Subsequently, the insured sued the insurer in state court seeking recovery for the replacement costs in question. The insurer responded by removing the suit to federal court, where it successfully moved to dismiss on the ground that the claim was premature since the insured had not yet completed replacement work on the building. That did not occur until October 2010 – 20 months after the expiration of the two-year limitation period provided in the policy for suits against the insurer. Once the insured completed the building repairs, it again sued the insurer in state court, which again removed the suit to federal court, where, this time, it successfully moved to dismiss the claim. In granting the dismissal motion, the federal court cited the deadline set forth in the policy, which barred suits against the insurer filed more than two years after the date of any loss or damage. The court noted that New York courts have consistently upheld the “reasonableness” of such limitation periods.

Court of Appeals Decision
The insured appealed to the Second Circuit, which certified to the Court of Appeals the question of whether a two-year limitation period for suits for replacement costs under the policy is enforceable “if the insured property cannot reasonably be replaced within two years.”

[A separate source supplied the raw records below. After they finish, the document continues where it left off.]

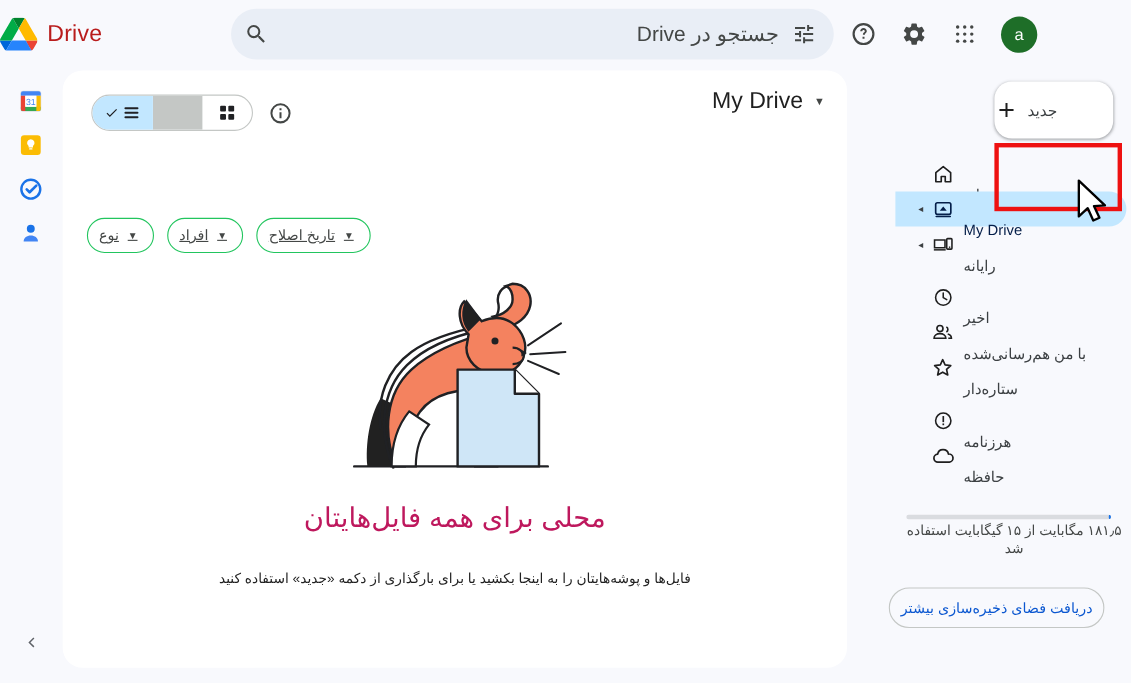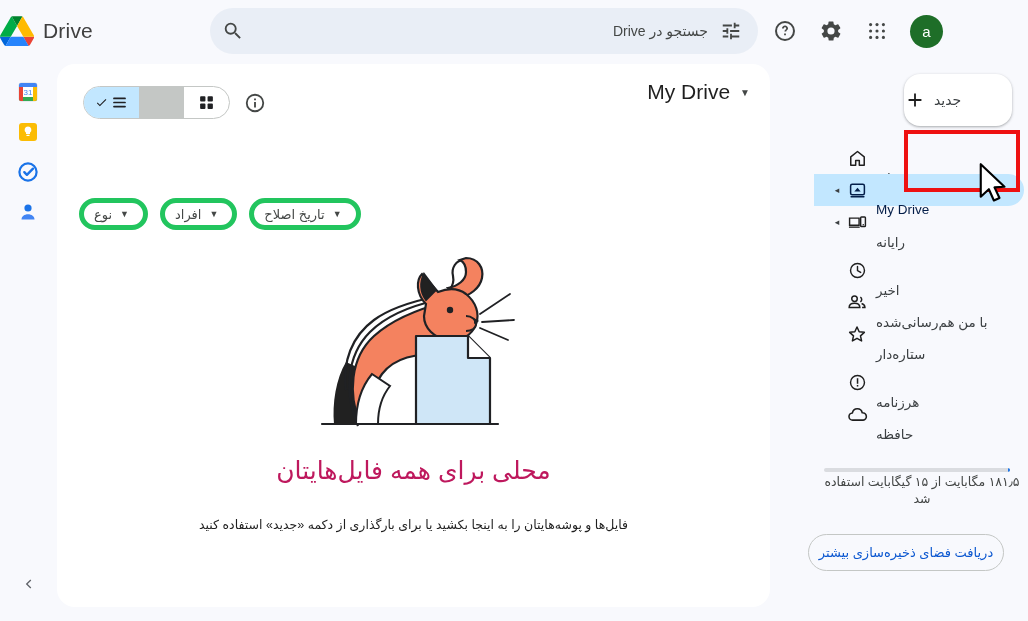"Drive" .brand-name { color: #404040 -> #b91c1c }
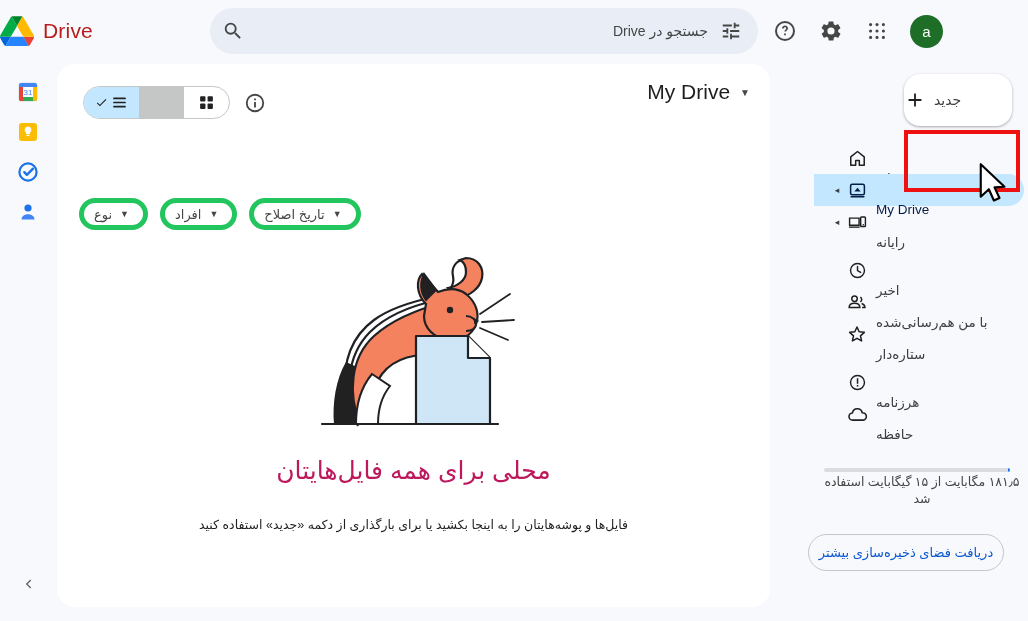"جستجو در Drive" .search-placeholder { font-size: 14px -> 19px }
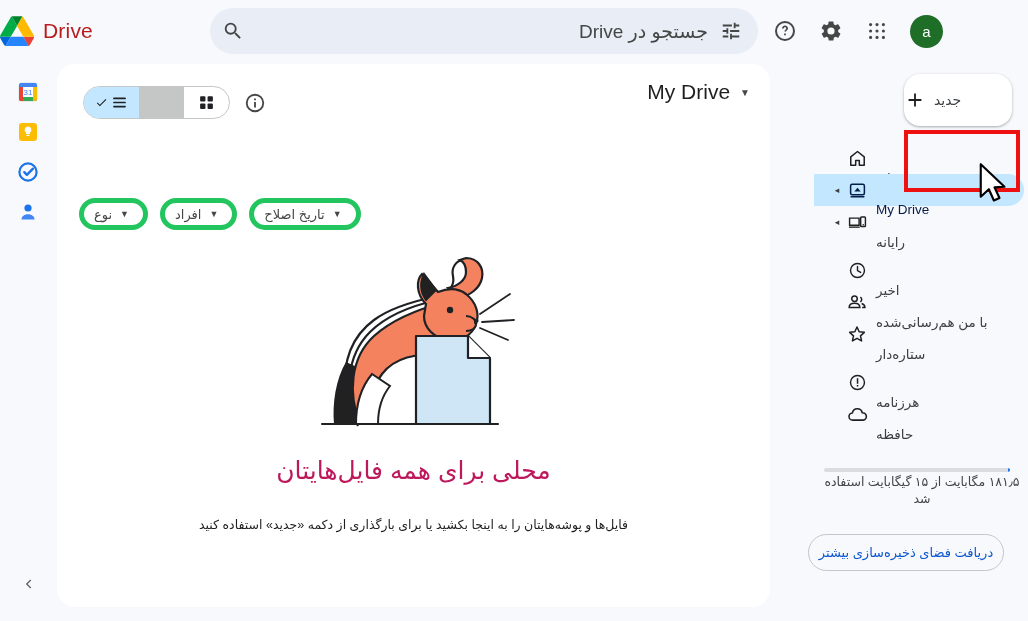"نوع" .chip { border: 5px solid #22c55e -> 1px solid #22c55e; text-decoration: none -> underline }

The Court of Appeals held that it was not enforceable. At the outset of its decision, the Executive Plaza court acknowledged that it has enforced shortened limitation periods for actions under policies, noting that there is nothing “inherently unreasonable” about such limitations. The problem in Executive Plaza, however, was not the limitation period, but rather the “accrual period.” The court held that it was unfair and unreasonable to require suit filings within two years of a loss while “imposing a condition precedent to the suit – in this case, completion of replacement of the property – that cannot be met within that period.” As the court put it, a “‘limitation period’ that expires before suit [can] be brought is not really a limitation period at all, but simply a nullification of the claims.”

In so ruling, the court distinguished the result here from an earlier case where it sustained a 12-month suit limitation period in a property policy, noting that, unlike the policy here, that policy “enabled the insured to ‘protect itself’ by … beginning an action before expiration of the limitation period.” (Emphasis supplied.)

Practical Lesson of Executive Plaza
In terms of lessons learned from Executive Plaza, several comments are in order. To begin with, the decision is not a repudiation of limitation on suit periods in property policies. To the contrary, the court reaffirmed in no uncertain terms that such limitations are not “inherently unreasonable.” Second, it was clear from the record in Executive Plaza that the insured had acted reasonably and diligently to complete the repairs and replacement work to the damaged building, but despite its efforts, was unable to do so within two years of the loss date. In other cases, however, the reasonableness of the insured’s efforts is likely to be a disputed fact issue that will need to be resolved on a case-by-case basis. Finally, the outcome here turned on property policy wording that barred the insured from suing until completion of the repairs. What if the policy had permitted the insured to file a protective suit before the expiration of the limitation period? Would the result have been different? The Executive Plaza opinion suggests that in that event an argument could be made that an insured confronting an approaching suit limitation period who fails to file a protective suit before the limitation period lapses has acted “unreasonably” and should be granted no relief from the policy’s suit filing deadline.

 

DISCLAIMER: Because of the generality of this update, the information provided herein may not be applicable in all situations and should not be acted upon without specific legal advice based on particular situations.